Search code examples
apache-sparkhadoop-yarnapache-spark-sql

Spark DataFrame losing string data in yarn-client mode


By some reason if I'm adding new column, appending string to existing data/column or creating new DataFrame from code, it misinterpreting string data, so show() doesn't work properly, filters (such as withColumn, where, when, etc.) doesn't work ether.

Here is example code:

object MissingValue {
  def hex(str: String): String = str.getBytes("UTF-8").map(f => Integer.toHexString((f&0xFF)).toUpperCase).mkString("-")

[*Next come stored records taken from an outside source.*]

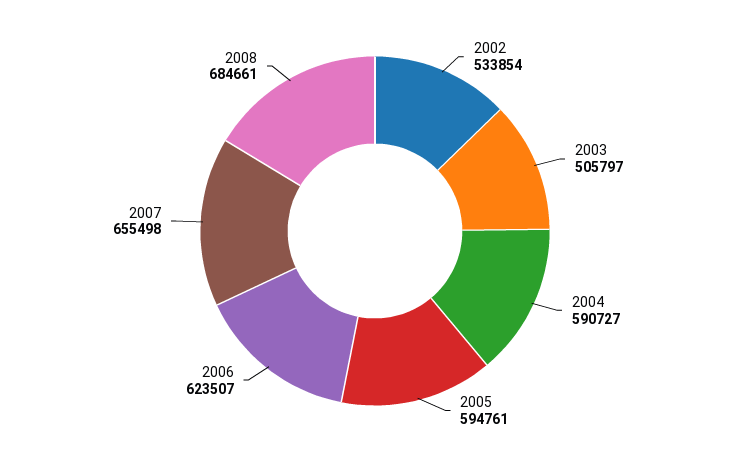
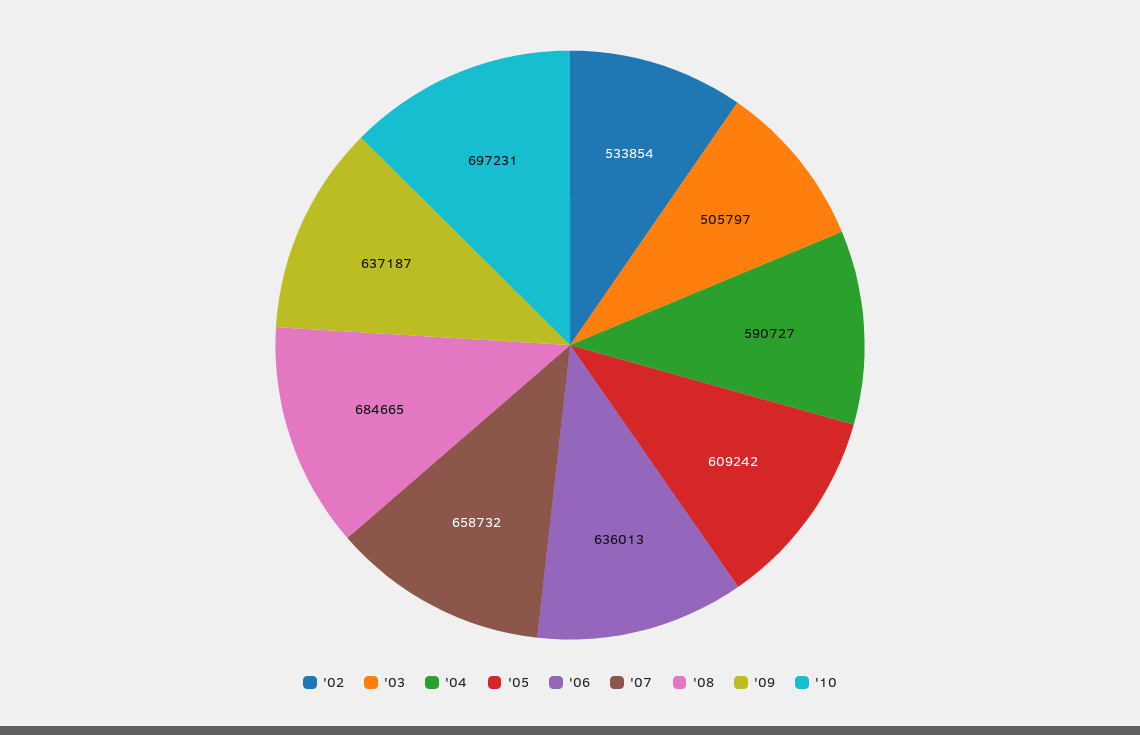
2005: 594761 -> 609242
2006: 623507 -> 636013
2007: 655498 -> 658732
2008: 684661 -> 684665
'09: none -> 637187
'10: none -> 697231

  def main(args: Array[String]) {
    val conf = new SparkConf().setAppName("MissingValue")
    val sc = new SparkContext(conf)
    sc.setLogLevel("WARN")
    val sqlContext = new SQLContext(sc)
    import sqlContext.implicits._

    val list = List((101,"ABC"),(102,"BCD"),(103,"CDE"))
    val rdd = sc.parallelize(list).map(f => Row(f._1,f._2))
    val schema = StructType(StructField("COL1",IntegerType,true)::StructField("COL2",StringType,true)::Nil)
    val df = sqlContext.createDataFrame(rdd,schema)
    df.show()

    val str = df.first().getString(1)
    println(s"${str} == ${hex(str)}")

    sc.stop()
  }
}

If I run it in local mode then everything works as expected:

+----+----+
|COL1|COL2|
+----+----+
| 101| ABC|
| 102| BCD|
| 103| CDE|
+----+----+

ABC == 41-42-43

But when I run the same code in yarn-client mode it produces:

+----+----+
|COL1|COL2|
+----+----+
| 101| ^E^@^@|
| 102| ^E^@^@|
| 103| ^E^@^@|
+----+----+

^E^@^@ == 5-0-0

This problem exists only for string values, so first column (Integer) is fine.

Also if I'm creating rdd from the dataframe then everything is fine i.e. df.rdd.take(1).apply(0).getString(1)

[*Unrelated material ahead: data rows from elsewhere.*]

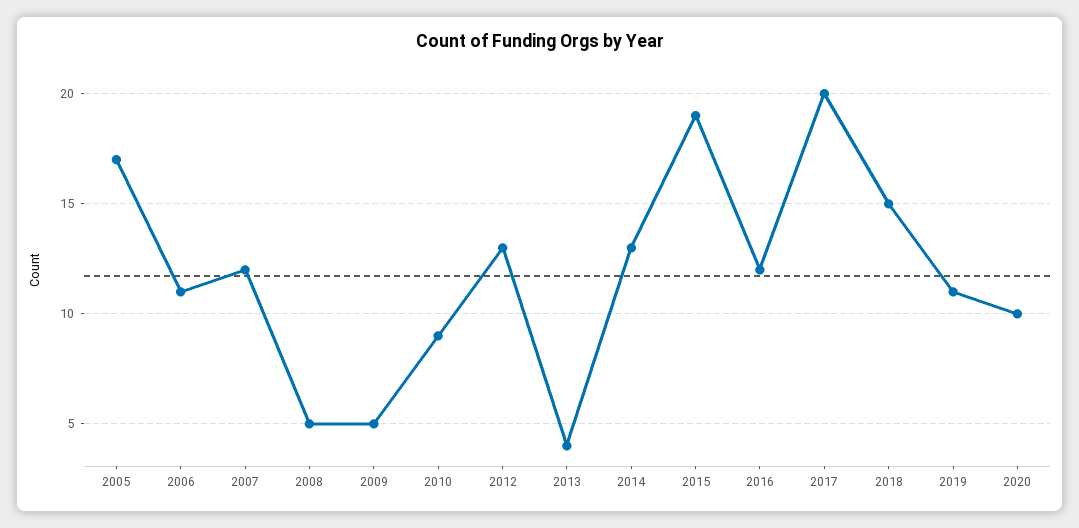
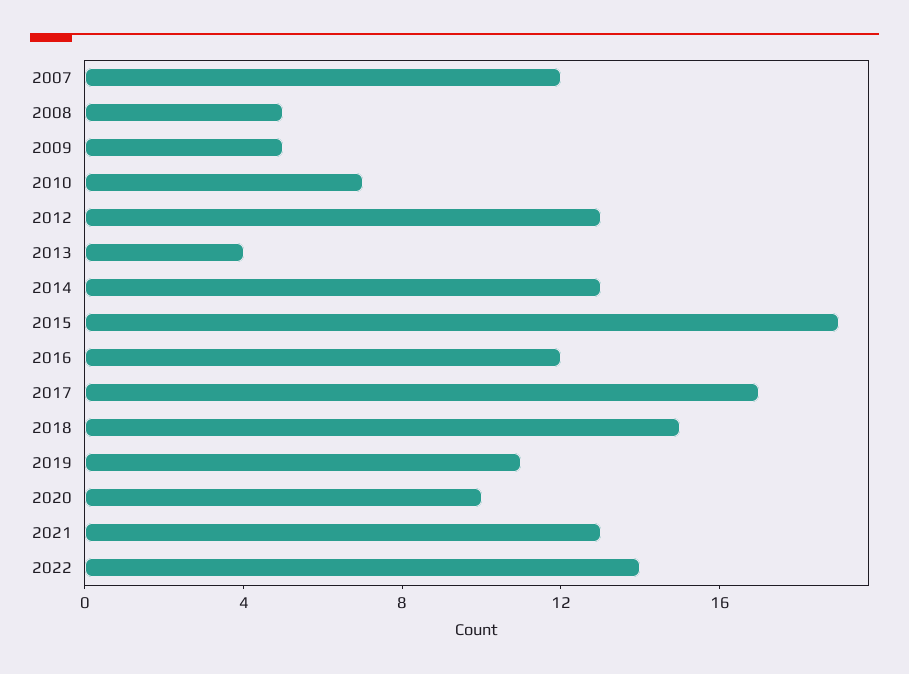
2005: 17 -> none
2006: 11 -> none
2010: 9 -> 7
2017: 20 -> 17
2021: none -> 13
2022: none -> 14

I'm using Spark 1.5.0 from CDH 5.5.2

EDIT: It seems that this happens when the difference between driver memory and executor memory is too high --driver-memory xxG --executor-memory yyG i.e. when I decreasing executor memory or increasing driver memory then the problem disappears.


Solution

  • This is a bug related to executor memory and Oops size:

    https://issues.apache.org/jira/browse/SPARK-9725
    https://issues.apache.org/jira/browse/SPARK-10914
    https://issues.apache.org/jira/browse/SPARK-17706

    It is fixed in Spark version 1.5.2